DATA FOR REVIEW:
• • • •
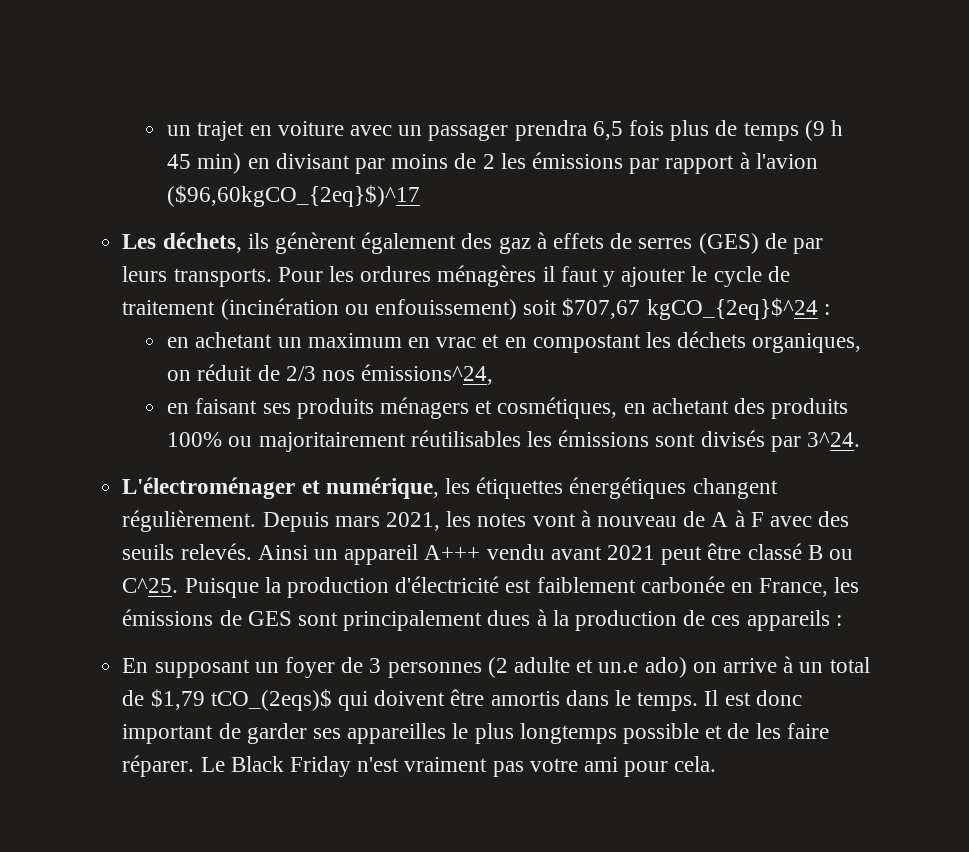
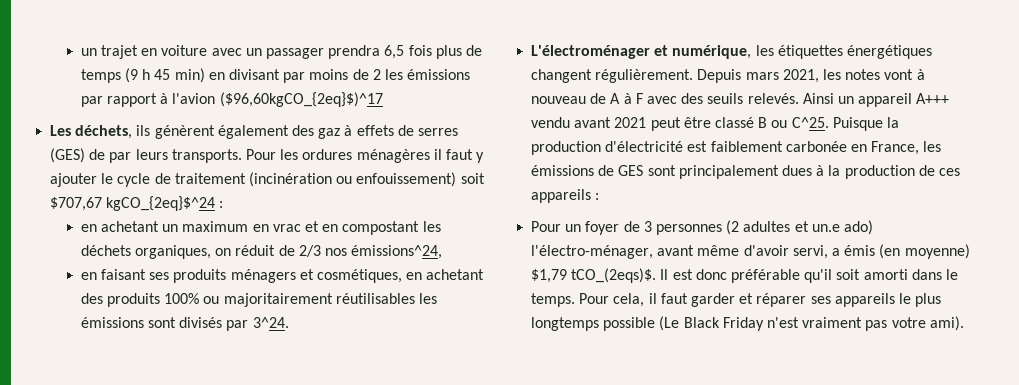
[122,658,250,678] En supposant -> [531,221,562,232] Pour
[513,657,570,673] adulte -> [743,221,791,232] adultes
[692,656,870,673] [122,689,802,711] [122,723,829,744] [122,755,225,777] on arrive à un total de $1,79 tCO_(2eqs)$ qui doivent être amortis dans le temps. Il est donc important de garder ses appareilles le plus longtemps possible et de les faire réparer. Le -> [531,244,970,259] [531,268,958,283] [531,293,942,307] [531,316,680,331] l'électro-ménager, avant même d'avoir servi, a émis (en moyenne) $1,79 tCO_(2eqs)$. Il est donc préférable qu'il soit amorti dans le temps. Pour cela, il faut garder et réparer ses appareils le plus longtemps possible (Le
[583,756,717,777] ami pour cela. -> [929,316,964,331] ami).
• • • •
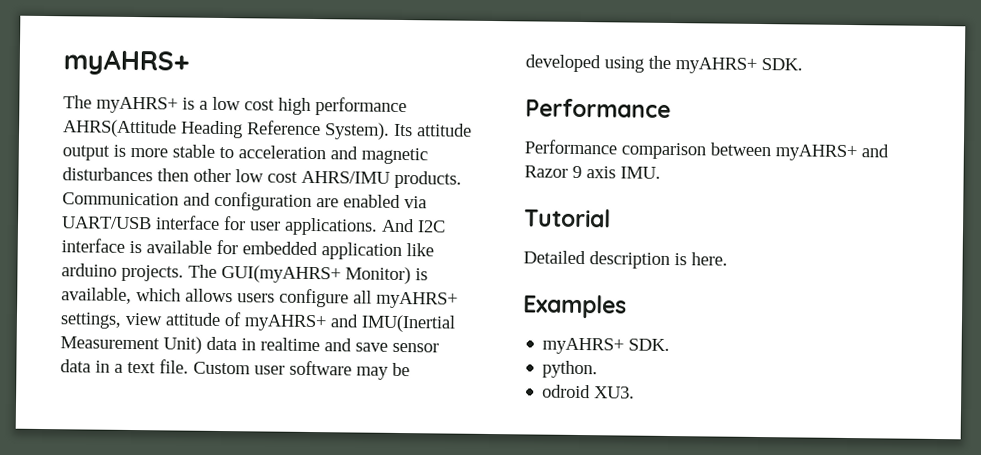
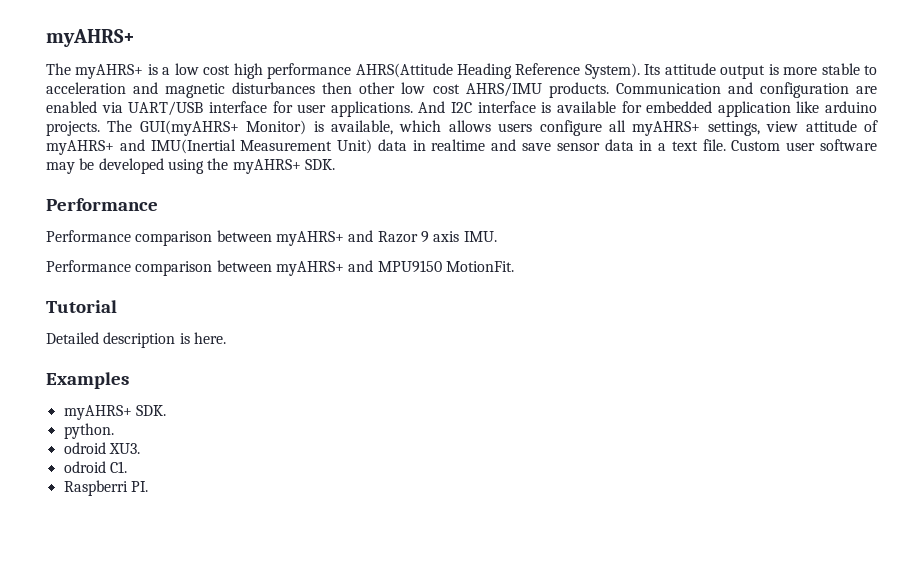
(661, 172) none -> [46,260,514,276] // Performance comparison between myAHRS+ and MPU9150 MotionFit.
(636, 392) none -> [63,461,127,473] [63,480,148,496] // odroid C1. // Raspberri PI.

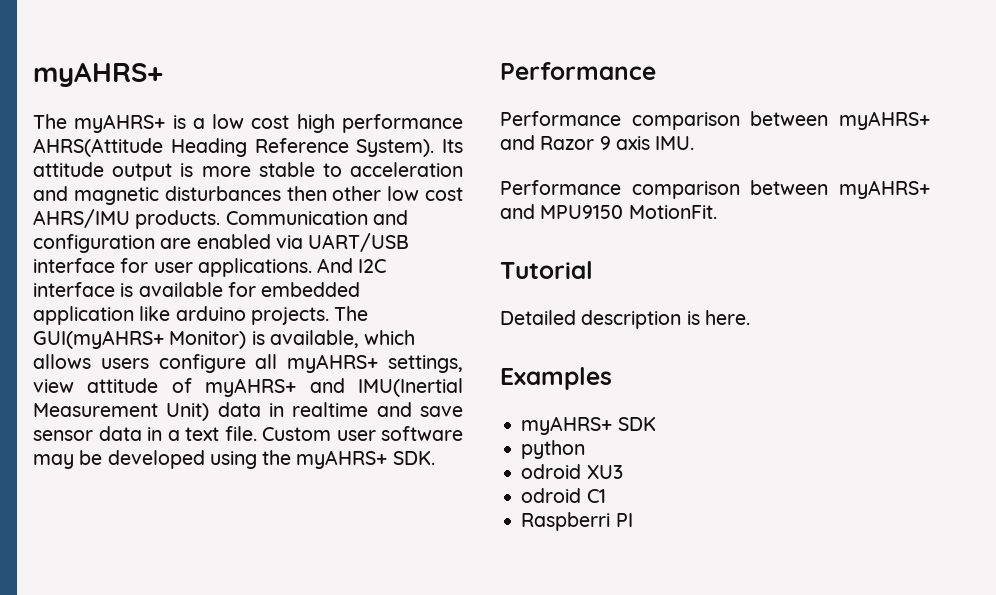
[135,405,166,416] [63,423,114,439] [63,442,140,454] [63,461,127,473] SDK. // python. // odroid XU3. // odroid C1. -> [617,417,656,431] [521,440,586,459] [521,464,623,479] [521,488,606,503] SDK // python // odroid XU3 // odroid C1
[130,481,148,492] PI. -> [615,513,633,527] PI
• • • •
ACTIVITY: Go through the material above, find each line with the string "none", and copy it.

SOLUTION TO THIS PROBLEM:
(661, 172) none -> [46,260,514,276] // Performance comparison between myAHRS+ and MPU9150 MotionFit.
(636, 392) none -> [63,461,127,473] [63,480,148,496] // odroid C1. // Raspberri PI.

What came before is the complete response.